## Data extracted from a collection
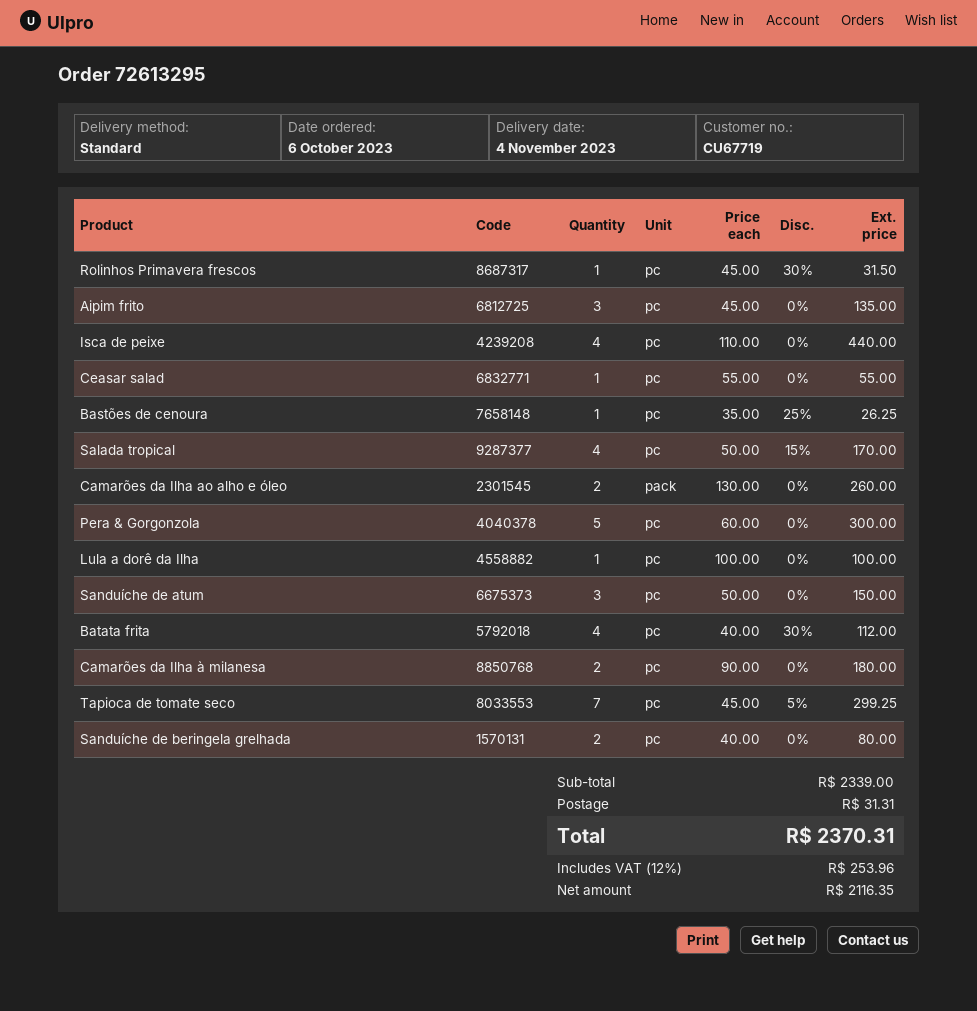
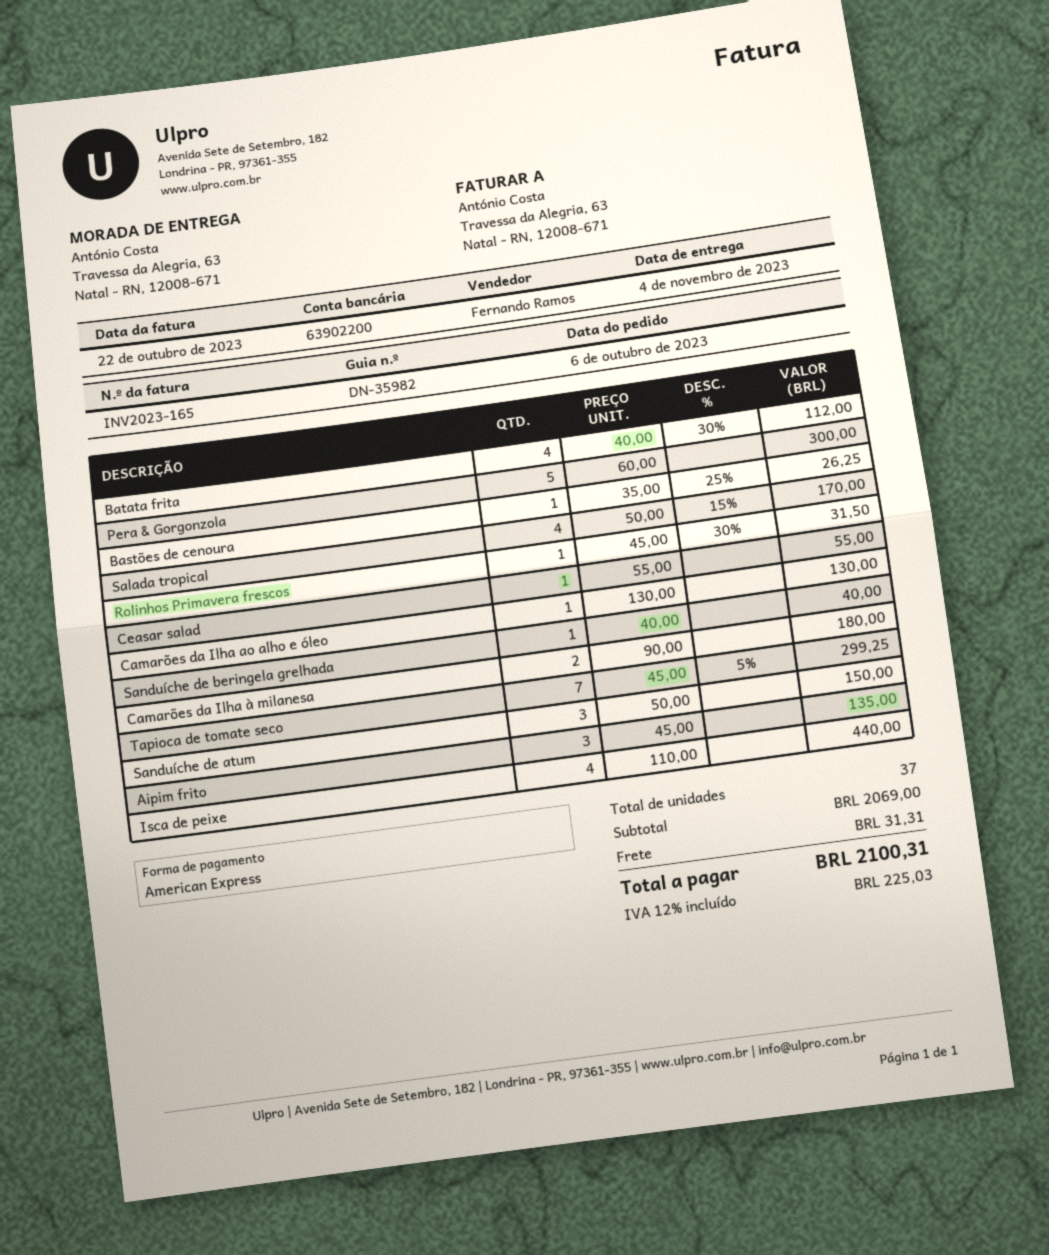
Camarões da Ilha ao alho e óleo: 2 x 130.00 = 260.00 -> 1 x 130.00 = 130.00
Lula a dorê da Ilha: 1 x 100.00 = 100.00 -> none
Sanduíche de beringela grelhada: 2 x 40.00 = 80.00 -> 1 x 40.00 = 40.00
subtotal: 2339.00 -> 2069.00
tax: 12% = 253.96 -> 12% = 225.03
total: 2370.31 -> 2100.31

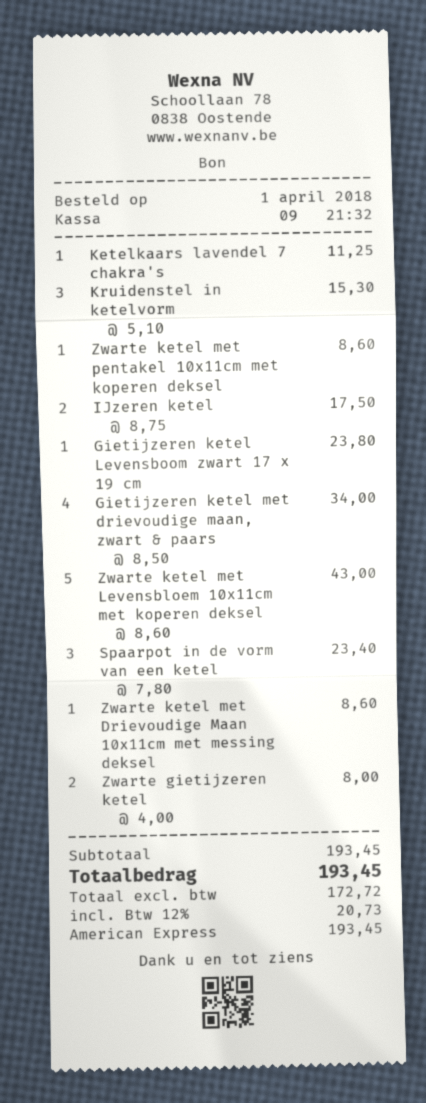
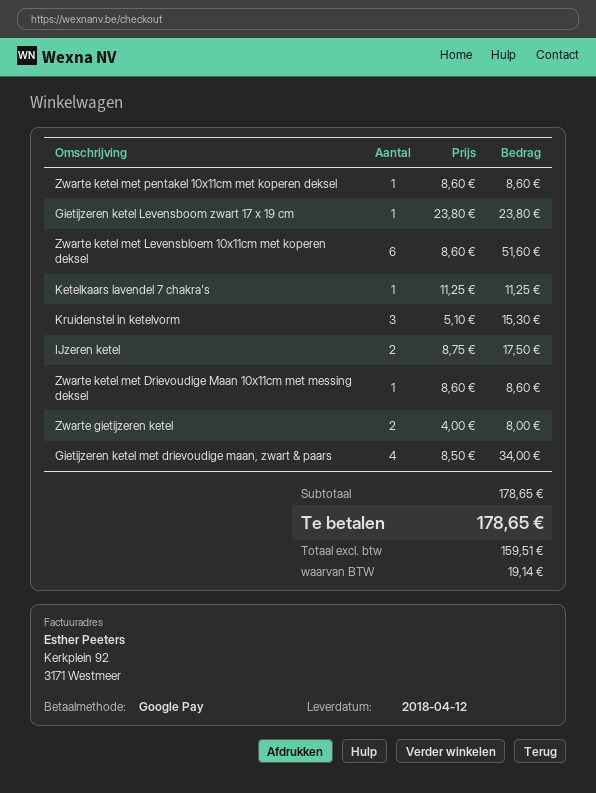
payment method: American Express -> Google Pay
Zwarte ketel met Levensbloem 10x11cm met koperen deksel: 5 x 8.60 = 43.00 -> 6 x 8.60 = 51.60
Spaarpot in de vorm van een ketel: 3 x 7.80 = 23.40 -> none
subtotal: 193.45 -> 178.65
net: 172.72 -> 159.51
tax: 20.73 -> 19.14
total: 193.45 -> 178.65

## Exercise objective
Before you finish, make sure every line above has been repeated exactly and no picture remains in the copy.

## Answer to this problem
Camarões da Ilha ao alho e óleo: 2 x 130.00 = 260.00 -> 1 x 130.00 = 130.00
Lula a dorê da Ilha: 1 x 100.00 = 100.00 -> none
Sanduíche de beringela grelhada: 2 x 40.00 = 80.00 -> 1 x 40.00 = 40.00
subtotal: 2339.00 -> 2069.00
tax: 12% = 253.96 -> 12% = 225.03
total: 2370.31 -> 2100.31

payment method: American Express -> Google Pay
Zwarte ketel met Levensbloem 10x11cm met koperen deksel: 5 x 8.60 = 43.00 -> 6 x 8.60 = 51.60
Spaarpot in de vorm van een ketel: 3 x 7.80 = 23.40 -> none
subtotal: 193.45 -> 178.65
net: 172.72 -> 159.51
tax: 20.73 -> 19.14
total: 193.45 -> 178.65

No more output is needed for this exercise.